**** Dataset records

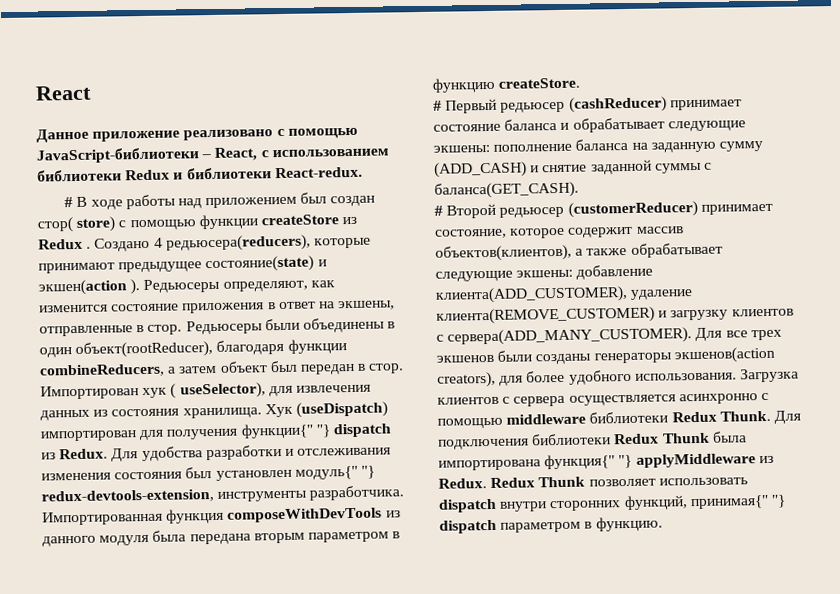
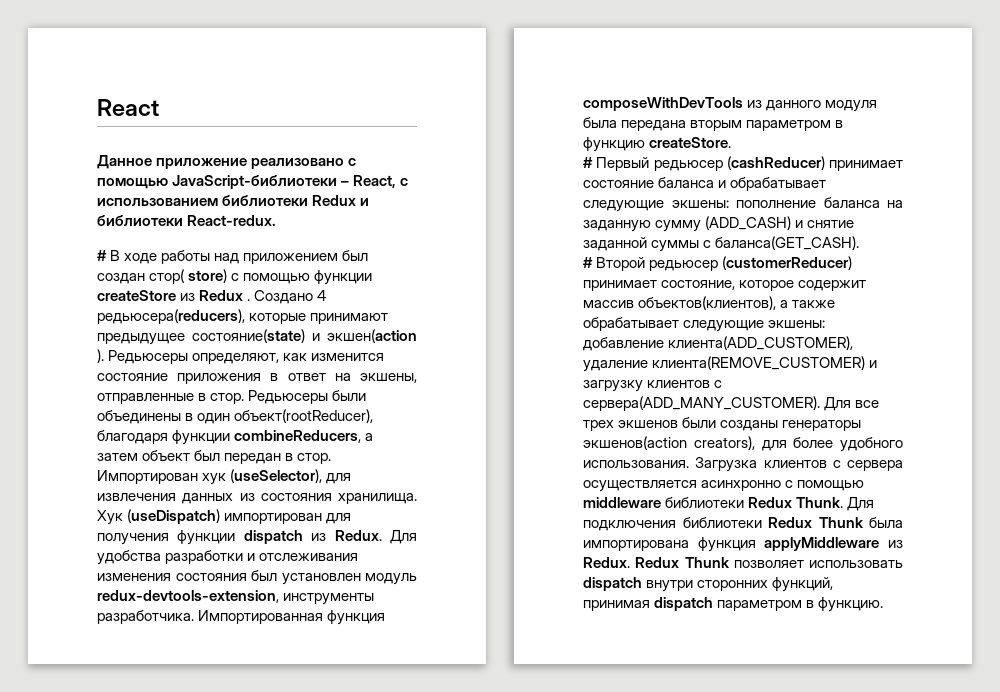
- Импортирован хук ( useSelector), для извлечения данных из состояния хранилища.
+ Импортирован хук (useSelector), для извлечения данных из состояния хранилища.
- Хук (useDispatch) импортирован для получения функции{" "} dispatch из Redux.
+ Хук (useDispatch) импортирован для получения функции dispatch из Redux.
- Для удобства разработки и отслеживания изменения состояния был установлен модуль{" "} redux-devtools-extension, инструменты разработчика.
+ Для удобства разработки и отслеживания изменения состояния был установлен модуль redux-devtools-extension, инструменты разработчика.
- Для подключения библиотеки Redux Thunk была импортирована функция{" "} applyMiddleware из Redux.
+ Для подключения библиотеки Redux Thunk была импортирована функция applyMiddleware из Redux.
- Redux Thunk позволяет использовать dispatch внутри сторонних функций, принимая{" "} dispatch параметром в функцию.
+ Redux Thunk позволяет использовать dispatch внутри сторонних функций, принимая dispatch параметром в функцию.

********

▸ **Problem to work on**:
Nothing but a number belongs in the answer: the number of lines above that contain "разработчика".

▸ **Task response**:
2